Un mot de Patrice Martinet

Chères spectatrices, chers spectateurs, chers amis,

Le 11 février 1896, avait lieu à la Comédie Parisienne, aujourd’hui Théâtre de l’Athénée, la création mondiale de la Salomé d’Oscar Wilde. En l’absence de son auteur, retenu dans les geôles de Londres.
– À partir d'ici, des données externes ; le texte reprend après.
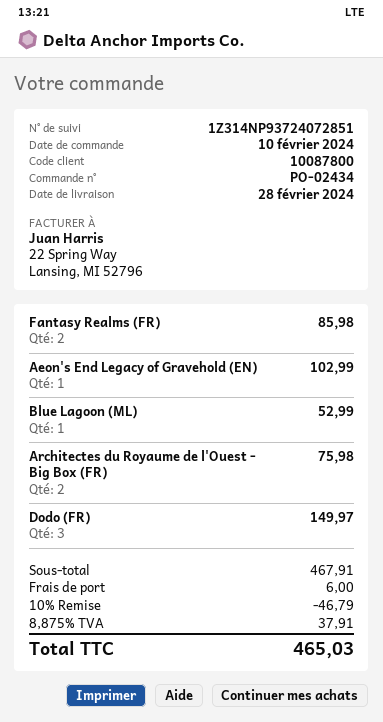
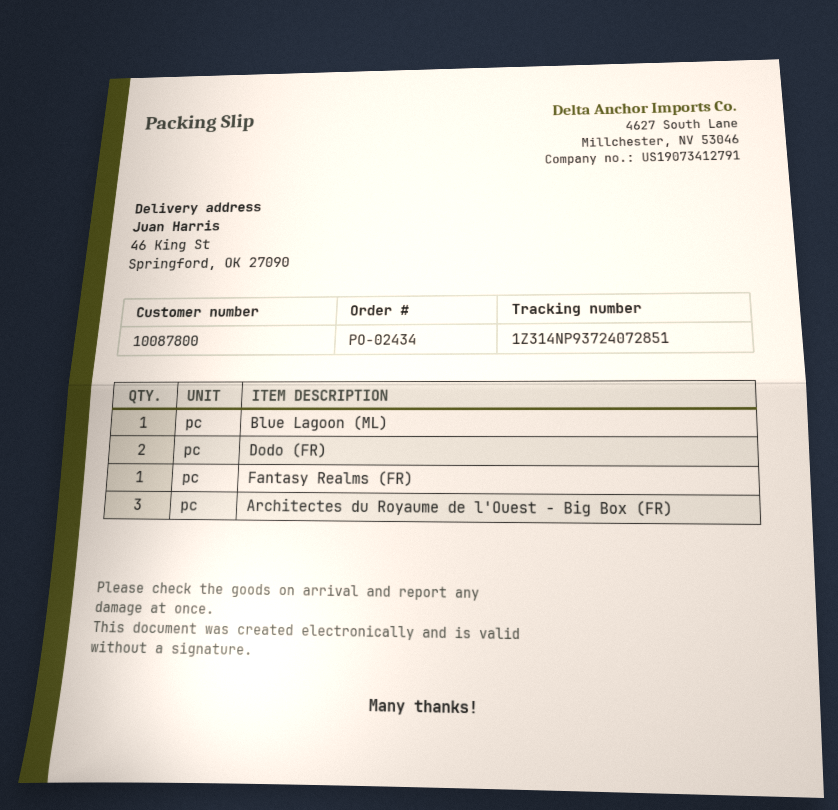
Fantasy Realms (FR): 2 -> 1
Aeon's End Legacy of Gravehold (EN): 1 -> none
Architectes du Royaume de l'Ouest - Big Box (FR): 2 -> 3
Dodo (FR): 3 -> 2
Cette pièce nouvelle faisait comme un étrange écho à la création dans le même théâtre quelques mois auparavant de la Salomé, pantomime dansée par la Loïe Fuller sur une musique de Gabriel Pierné, alors organiste de Sainte Clotilde où il avait succédé à César Franck. Une tout autre histoire !

Pour mémoire, c’est peu de temps après que Richard Strauss s’empara de l’œuvre de Wilde pour créer sa Salomé à Dresde en 1905. Et Loïe Fuller sacrifiait à nouveau au mythe, en 1907 au Théâtre des Arts à Paris, sur une musique de Florent Schmitt.

J’ai souvent pensé que l’Athénée d’aujourd’hui se devait de rendre hommage à cette figure biblique, comme à ses avatars.

Voici donc, pour terminer cette saison si particulière, qui est aussi ma dernière à la tête de ce théâtre, la Salomé que l’Athénée veut vous offrir, dans l’esprit d’indépendance qui est et restera le sien : confié au Kollektiv Hauen und Stechen, qui le créera le 25 juin sur cette scène, ce spectacle évoquera sans doute l’impertinence de l’œuvre, et témoignera peut-être d’un certain goût du risque et de la provocation qui est aussi bien ma raison d’être que la marque de fabrique de cette maison.

Parce que je ne saurais me résoudre à ne pas prendre congé des spectateurs qui tout autant que les artistes ou mes collaborateurs ont fait vivre l’Athénée pendant toutes ces saisons, puis-je me permettre de vous donner rendez-vous à l’occasion de ces quatre représentations ? À mon habitude, comme tous les soirs ou presque depuis 28 ans, je vous attendrai dans le hall du théâtre avant que le rideau se lève.